The saga of the blind activist Chen Guangcheng in China would be a comedy of errors if it were not so serious. All the players in this political (melo-) drama seem to have forgotten their lines. Chinese, Americans, and Mr. Chen himself seem to have been embroiled in an absurd fable wherein everybody looks like having been duped. All this was a major distraction from the Strategic and Economic Dialogue with China which mobilized the “who is who” on both sides. It is impossible to guess what the agreement was, if there was one. The Chinese lost face (a major drama), the Americans looked foolish and Mr. Chen appeared sometimes as being a manipulator. The official narrative looked surreal, given what was happening behind the usual official smiles and protocol. The American ambassador looked more like a nanny than a diplomat and every place Mr. Chen went became an asylum for the insane and thugs. As ambassador in Beijing I have seen enough of those seedy characters who run the show. The regime looked bad, almost a remake of post-Weimar Germany. The Americans tried to triangulate self-interest and human rights. This was an inglorious week, obliging the Chinese to show their worst side, inciting the Americans to stick to Realpolitik, which is not always that moralistic. It is to be hoped that this unsavory episode can be forgotten and that Mr. Chen and his family might come to the United States. There has been enough cynicism this week to fill a book where almost everybody looks opportunistic or worse. The secretary of state might have played the better role but only the future will confirm. The part played by Gary Locke, American ambassador, remains unclear even as his intentions were obviously good. The American side vowed not to expect a repeat of this incident. Human rights seem really to be a precious metal a la carte! American diplomatic missions seem to have their hands full in China lately. The surreal has become the norm, given the number of Chinese activists who helped Mr. Chen and have already been routed by the police.
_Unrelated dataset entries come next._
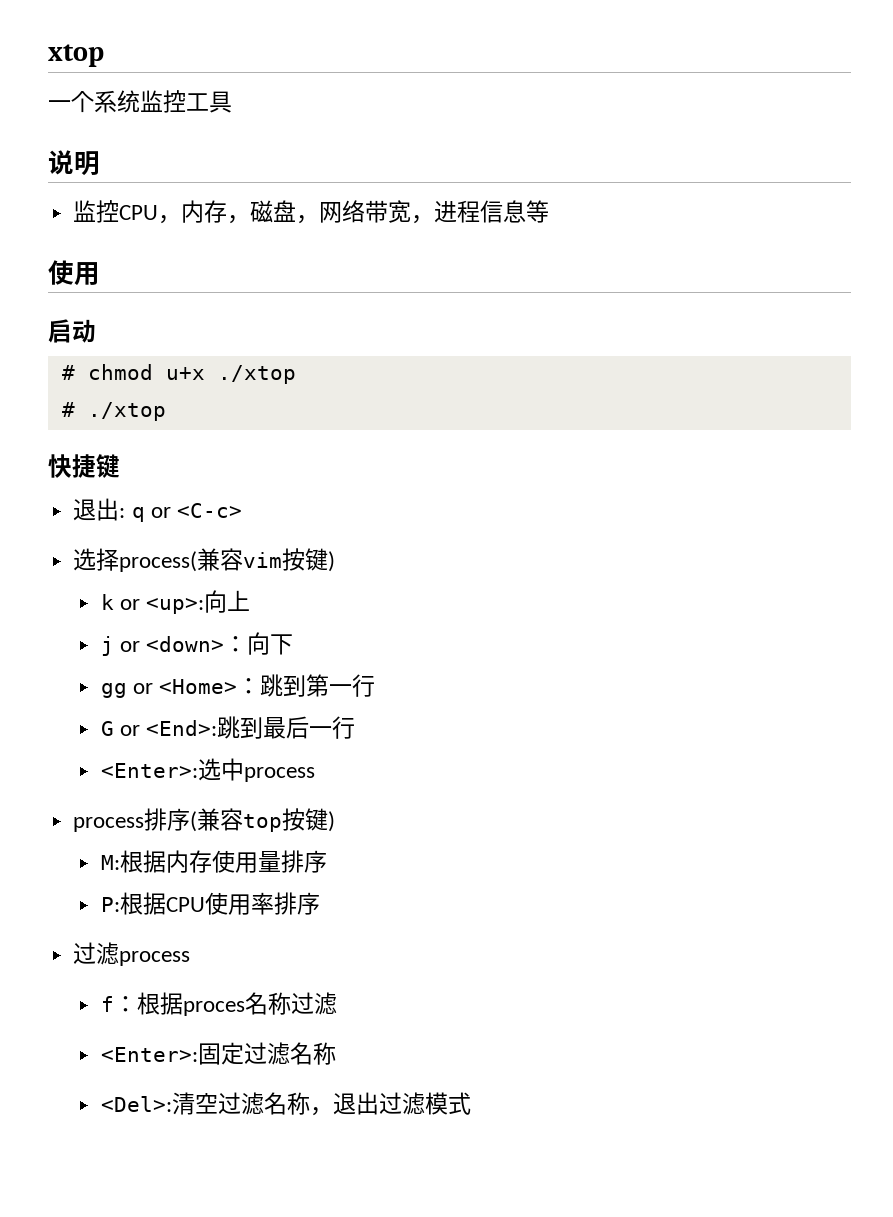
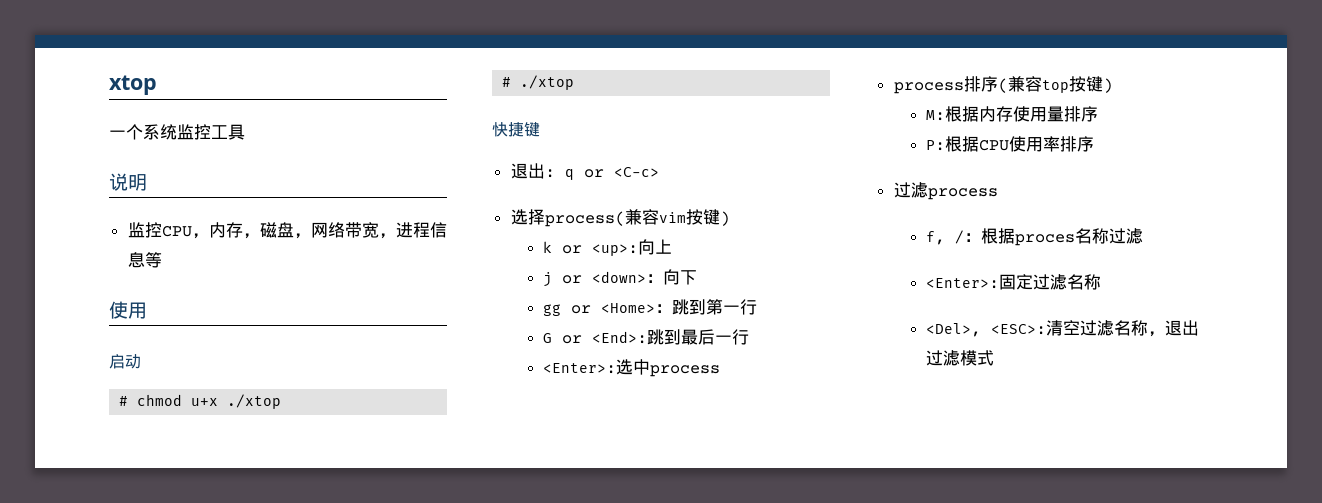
- f：根据proces名称过滤
+ f, /：根据proces名称过滤
- <Del>:清空过滤名称，退出过滤模式
+ <Del>, <ESC>:清空过滤名称，退出过滤模式

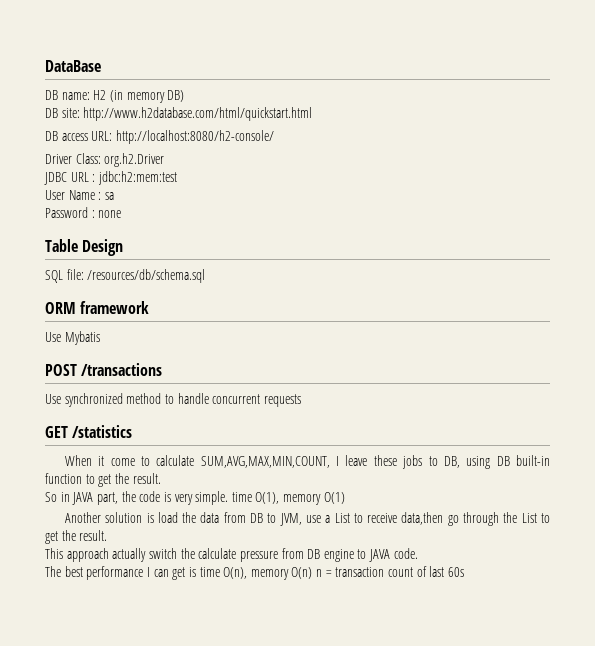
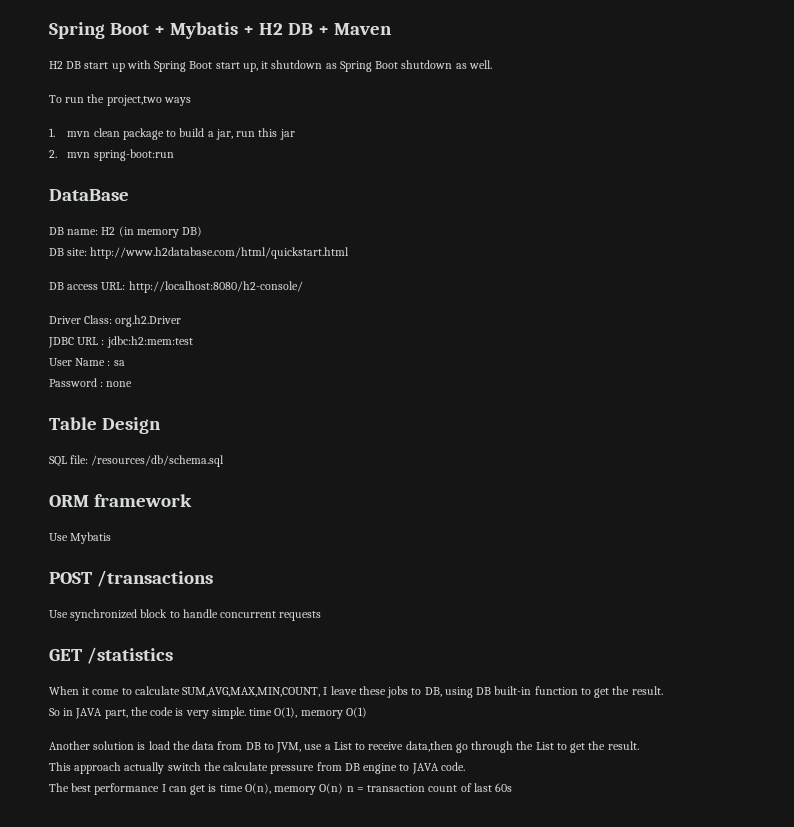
+ Spring Boot + Mybatis + H2 DB + Maven
+ H2 DB start up with Spring Boot start up, it shutdown as Spring Boot shutdown as well.
+ To run the project,two ways
+ 1. mvn clean package to build a jar, run this jar
+ 2. mvn spring-boot:run
- Use synchronized method to handle concurrent requests
+ Use synchronized block to handle concurrent requests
Maybe the Americans should start preparing proper lodgings for the Bo Xilais and Ai Weiwei since they are at it. We are only witnessing the U-turns of this Chinese-American “new-look” relationship. Too bad that rather than steadily progressing it goes sometimes into rear gear. After all, Tiananmen still shows the scars of 20 years ago, like some political Pompeii. The blind have to stop leading the blind.